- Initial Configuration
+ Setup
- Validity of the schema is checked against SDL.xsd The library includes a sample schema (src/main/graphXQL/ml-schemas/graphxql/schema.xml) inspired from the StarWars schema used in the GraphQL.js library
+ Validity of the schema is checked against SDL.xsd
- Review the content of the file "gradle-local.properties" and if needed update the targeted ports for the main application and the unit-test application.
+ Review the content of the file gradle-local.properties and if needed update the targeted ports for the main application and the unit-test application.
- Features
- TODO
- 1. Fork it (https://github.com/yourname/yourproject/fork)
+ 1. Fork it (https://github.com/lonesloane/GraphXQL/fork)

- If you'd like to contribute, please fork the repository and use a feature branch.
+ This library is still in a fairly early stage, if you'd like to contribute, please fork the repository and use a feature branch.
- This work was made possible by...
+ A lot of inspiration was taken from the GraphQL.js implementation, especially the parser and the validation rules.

───

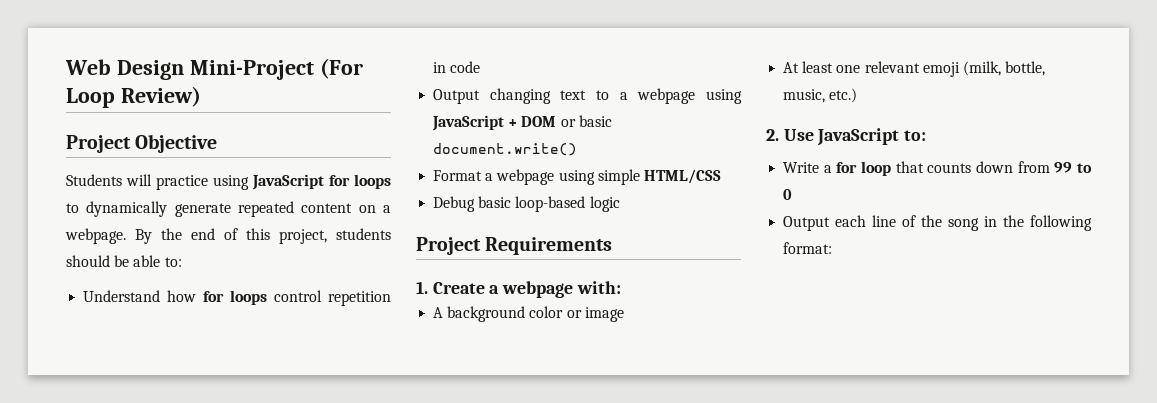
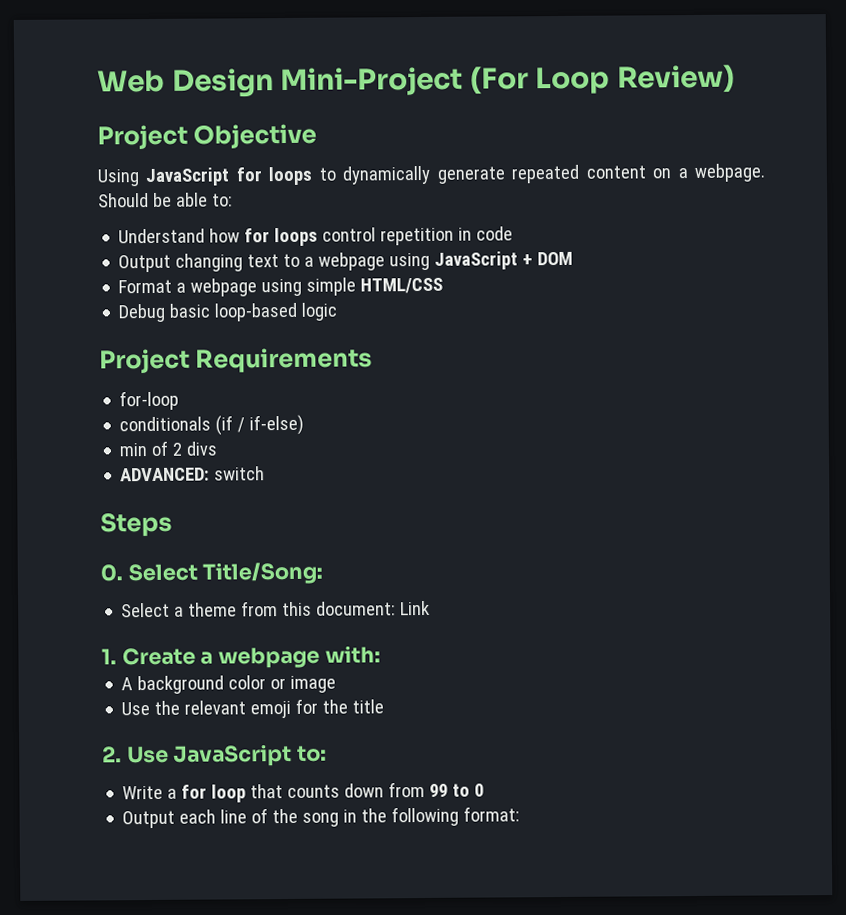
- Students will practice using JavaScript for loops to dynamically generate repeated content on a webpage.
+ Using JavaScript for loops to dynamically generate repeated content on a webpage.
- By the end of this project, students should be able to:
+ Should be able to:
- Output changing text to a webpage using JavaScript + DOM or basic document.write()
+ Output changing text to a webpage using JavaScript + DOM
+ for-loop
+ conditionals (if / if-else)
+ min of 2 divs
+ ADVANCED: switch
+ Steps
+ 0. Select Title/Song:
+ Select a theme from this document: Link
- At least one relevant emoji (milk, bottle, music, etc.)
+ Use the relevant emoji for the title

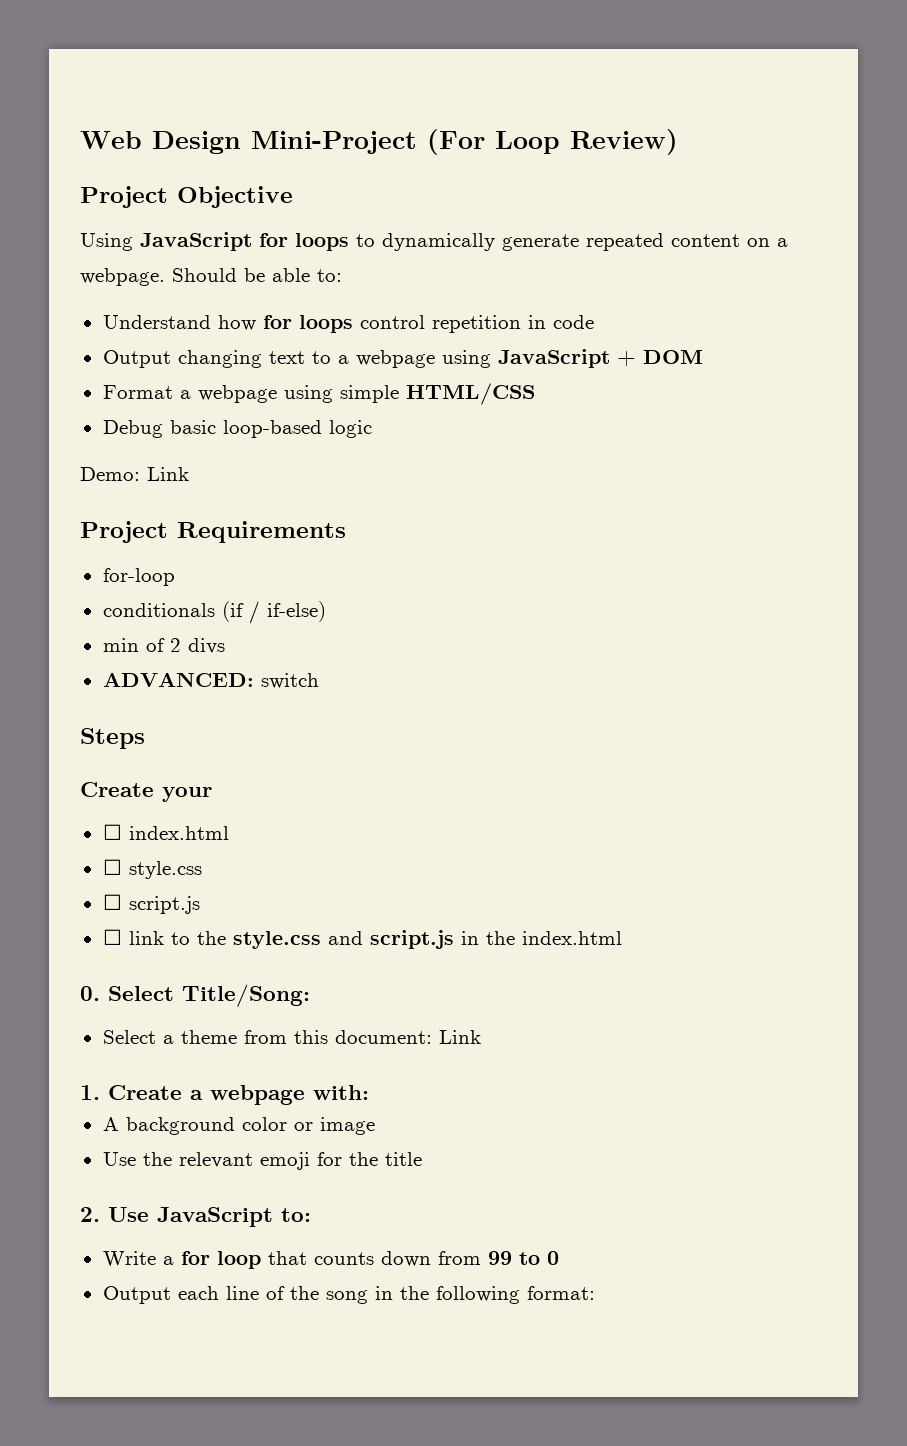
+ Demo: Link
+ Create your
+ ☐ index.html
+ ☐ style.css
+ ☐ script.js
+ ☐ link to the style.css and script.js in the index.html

───

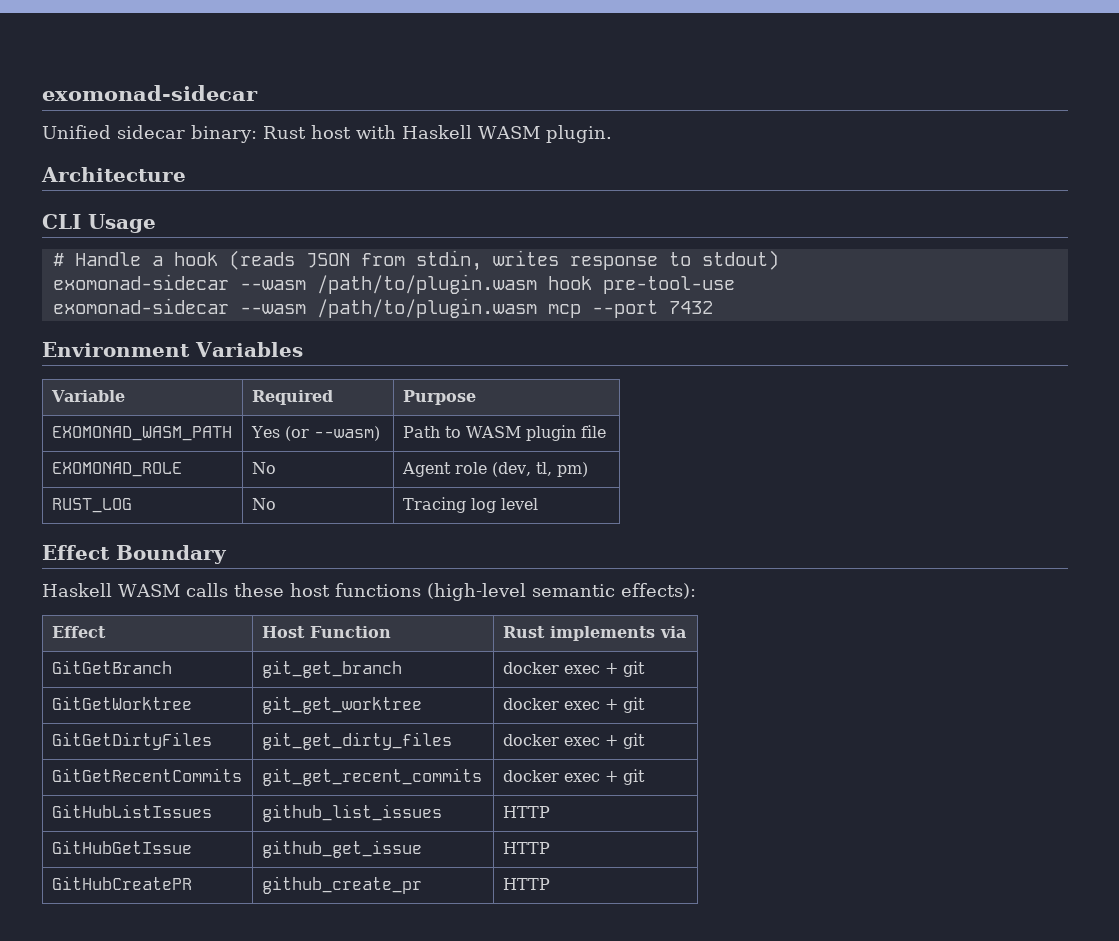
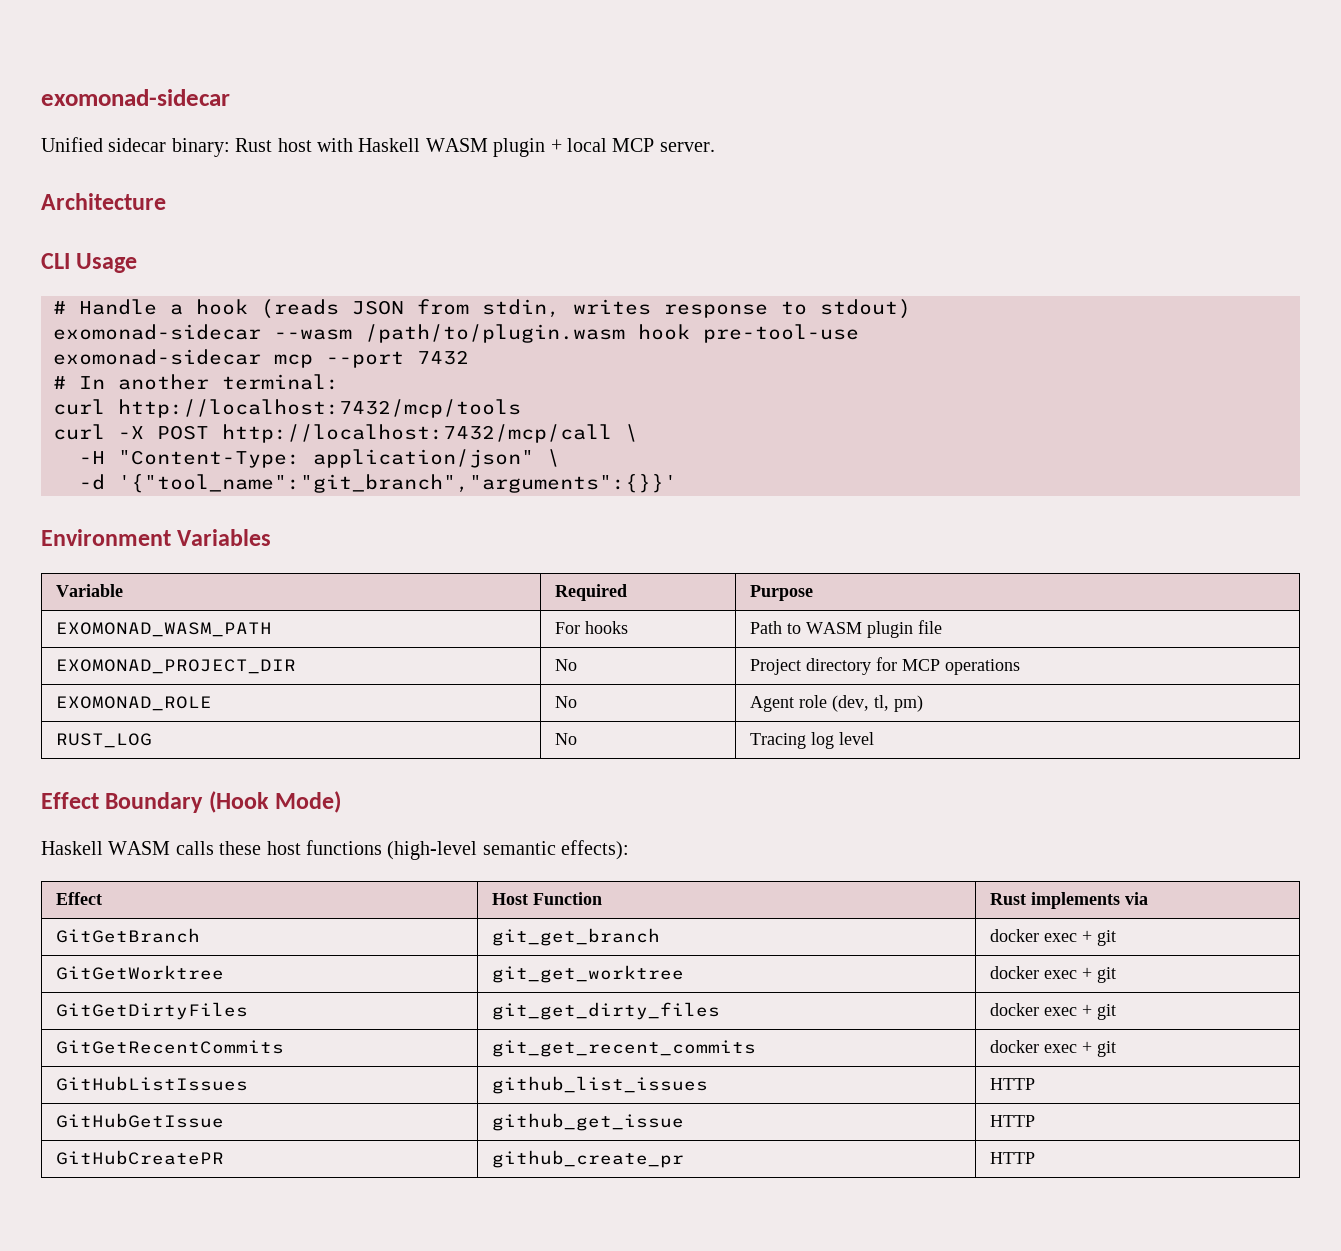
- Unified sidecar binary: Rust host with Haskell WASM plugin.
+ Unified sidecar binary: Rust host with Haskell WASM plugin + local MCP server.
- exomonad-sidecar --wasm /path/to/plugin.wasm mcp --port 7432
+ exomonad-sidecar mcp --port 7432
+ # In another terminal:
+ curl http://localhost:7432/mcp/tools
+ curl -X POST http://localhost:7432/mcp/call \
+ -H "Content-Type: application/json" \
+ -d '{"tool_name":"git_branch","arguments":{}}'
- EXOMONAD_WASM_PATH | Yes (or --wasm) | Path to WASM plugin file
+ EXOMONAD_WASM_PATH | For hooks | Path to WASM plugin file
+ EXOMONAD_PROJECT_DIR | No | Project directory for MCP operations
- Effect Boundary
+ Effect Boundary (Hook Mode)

───

=== Work instructions ===
Copy out each line of the listing that holds "Rust".

=== Solution to the exercise ===
- Unified sidecar binary: Rust host with Haskell WASM plugin.
+ Unified sidecar binary: Rust host with Haskell WASM plugin + local MCP server.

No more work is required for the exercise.